### TASK OBJECTIVE
Exact copy, pictures omitted: the line holding "Mean | ZH1007nec: -0.0076 -> -0.0014" and every line after it down to the end of the entries.

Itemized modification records
+ + + + + + +

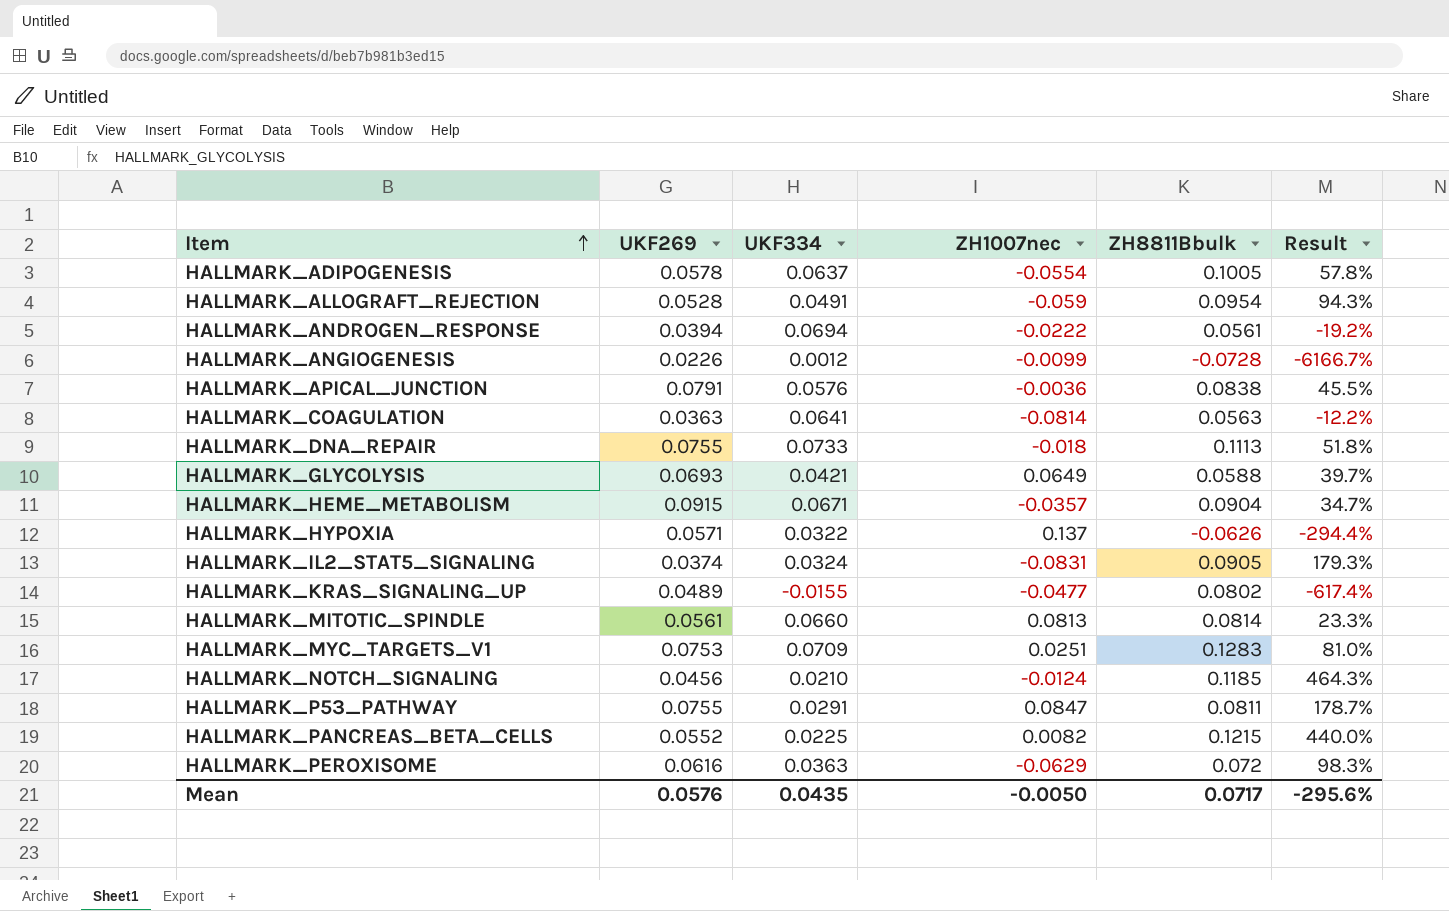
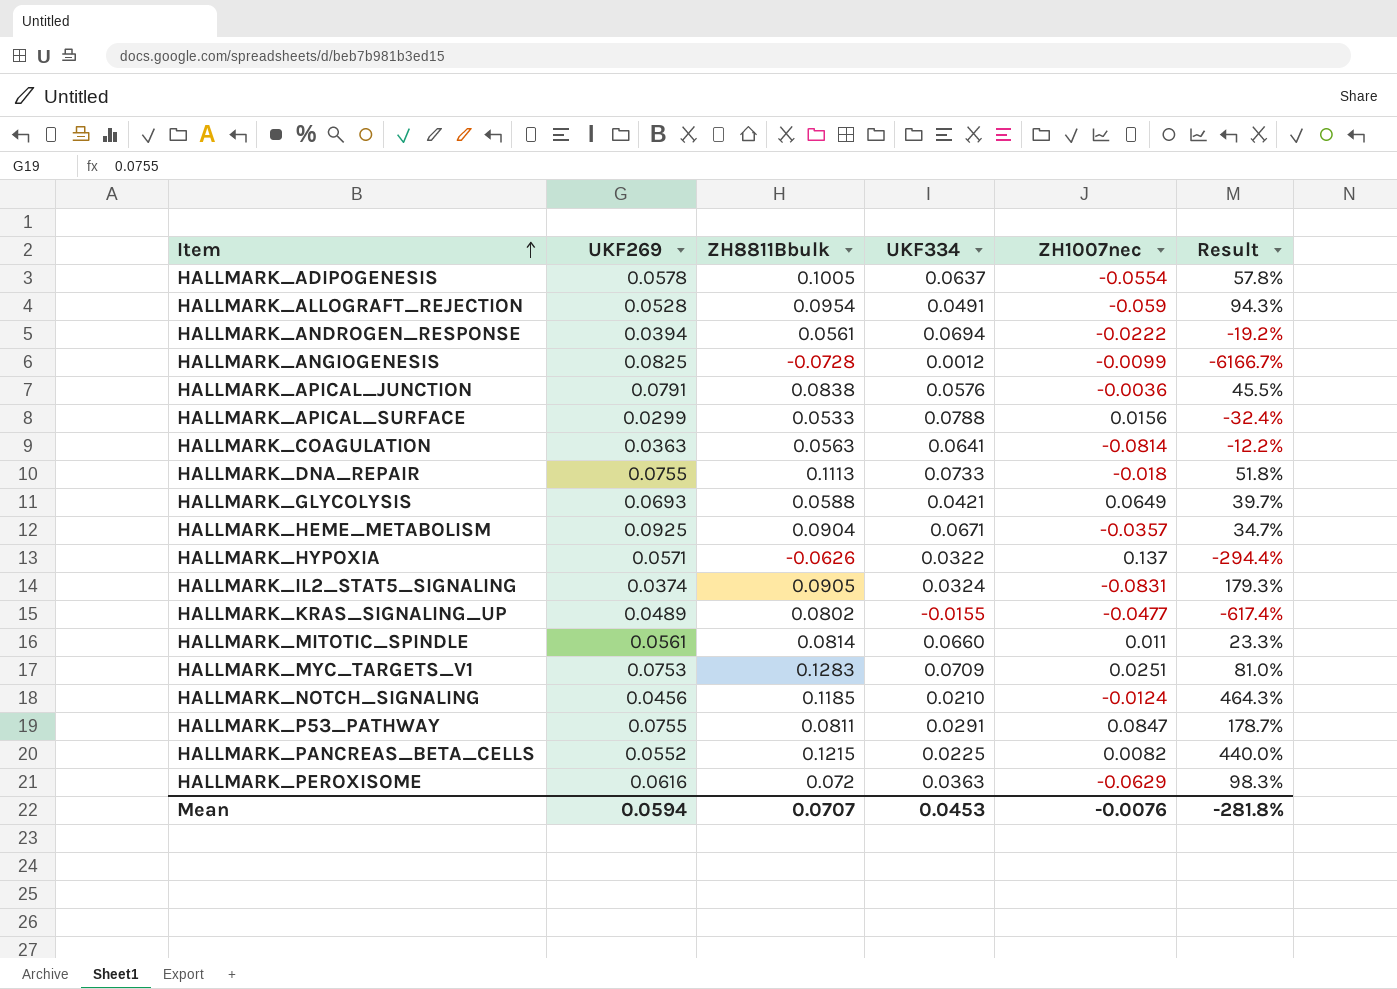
column ZH8811Bbulk | position: 5 -> 3
HALLMARK_ANGIOGENESIS | UKF269: 0.0226 -> 0.0825
row HALLMARK_APICAL_SURFACE: none -> 0.0299 | 0.0533 | 0.0788 | 0.0156 | -32.4%
HALLMARK_HEME_METABOLISM | UKF269: 0.0915 -> 0.0925
HALLMARK_MITOTIC_SPINDLE | ZH1007nec: 0.0813 -> 0.011
Mean | UKF269: 0.0576 -> 0.0594
Mean | ZH8811Bbulk: 0.0717 -> 0.0707
Mean | UKF334: 0.0435 -> 0.0453
Mean | ZH1007nec: -0.0050 -> -0.0076
Mean | Result: -295.6% -> -281.8%

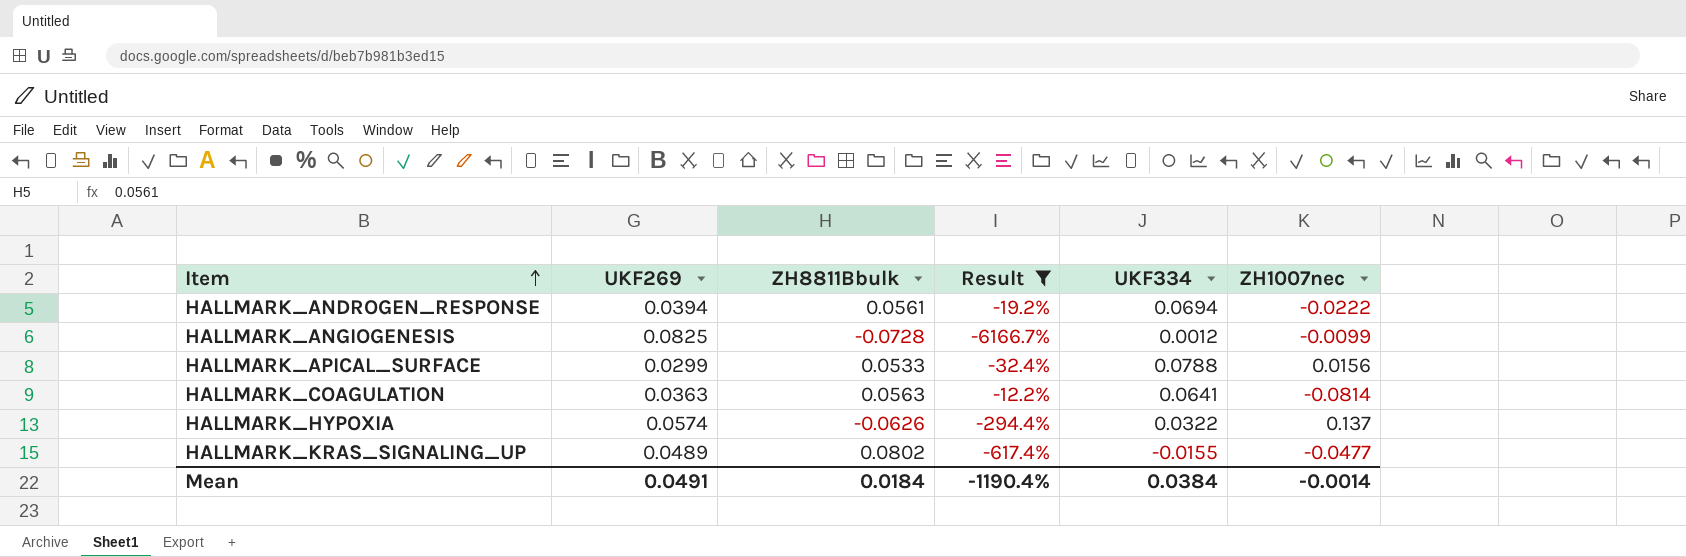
filter: none -> Result <= -12.2%
column Result | position: 6 -> 4
HALLMARK_HYPOXIA | UKF269: 0.0571 -> 0.0574
Mean | UKF269: 0.0594 -> 0.0491
Mean | ZH8811Bbulk: 0.0707 -> 0.0184
Mean | Result: -281.8% -> -1190.4%
Mean | UKF334: 0.0453 -> 0.0384
Mean | ZH1007nec: -0.0076 -> -0.0014

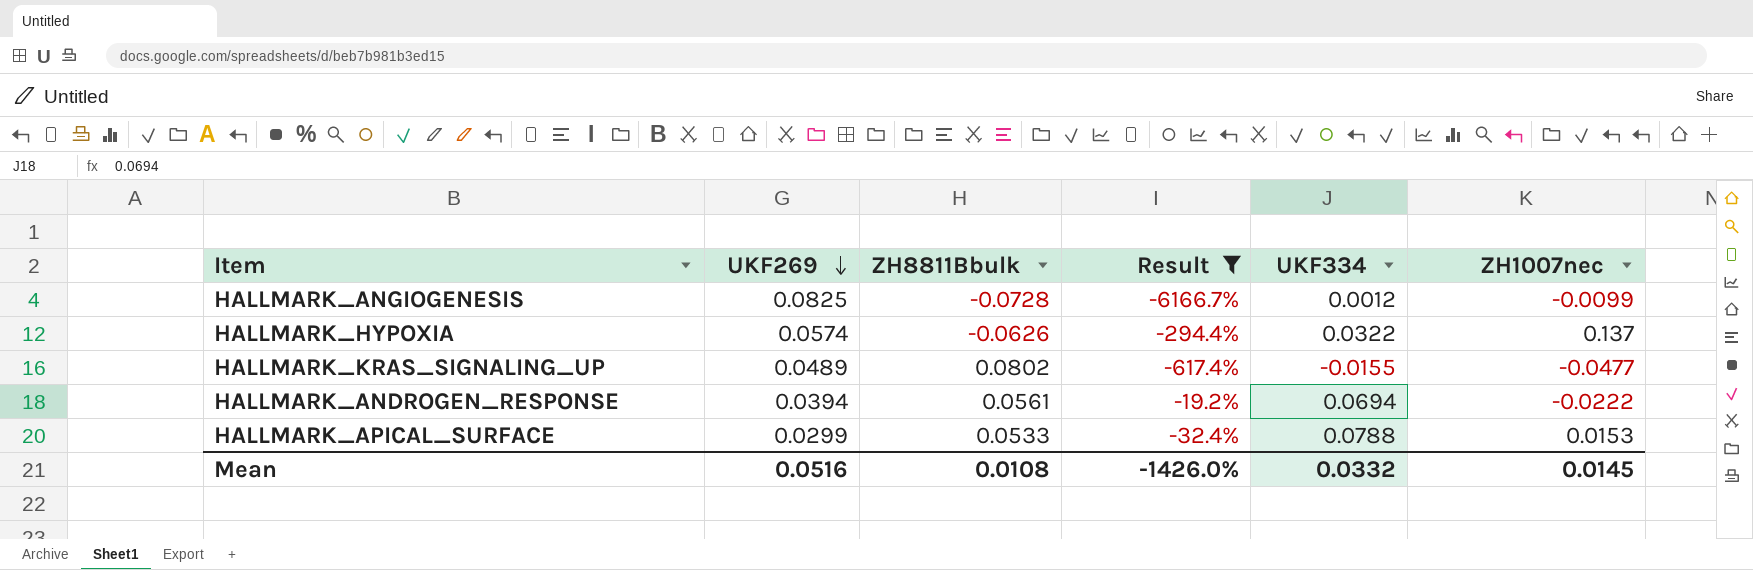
row order: Item ascending -> UKF269 descending
row HALLMARK_COAGULATION: 0.0363 | 0.0563 | -12.2% | 0.0641 | -0.0814 -> none
HALLMARK_APICAL_SURFACE | ZH1007nec: 0.0156 -> 0.0153
Mean | UKF269: 0.0491 -> 0.0516
Mean | ZH8811Bbulk: 0.0184 -> 0.0108
Mean | Result: -1190.4% -> -1426.0%
Mean | UKF334: 0.0384 -> 0.0332
Mean | ZH1007nec: -0.0014 -> 0.0145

+ + + + + + +

### EXPECTED ANSWER
Mean | ZH1007nec: -0.0076 -> -0.0014

row order: Item ascending -> UKF269 descending
row HALLMARK_COAGULATION: 0.0363 | 0.0563 | -12.2% | 0.0641 | -0.0814 -> none
HALLMARK_APICAL_SURFACE | ZH1007nec: 0.0156 -> 0.0153
Mean | UKF269: 0.0491 -> 0.0516
Mean | ZH8811Bbulk: 0.0184 -> 0.0108
Mean | Result: -1190.4% -> -1426.0%
Mean | UKF334: 0.0384 -> 0.0332
Mean | ZH1007nec: -0.0014 -> 0.0145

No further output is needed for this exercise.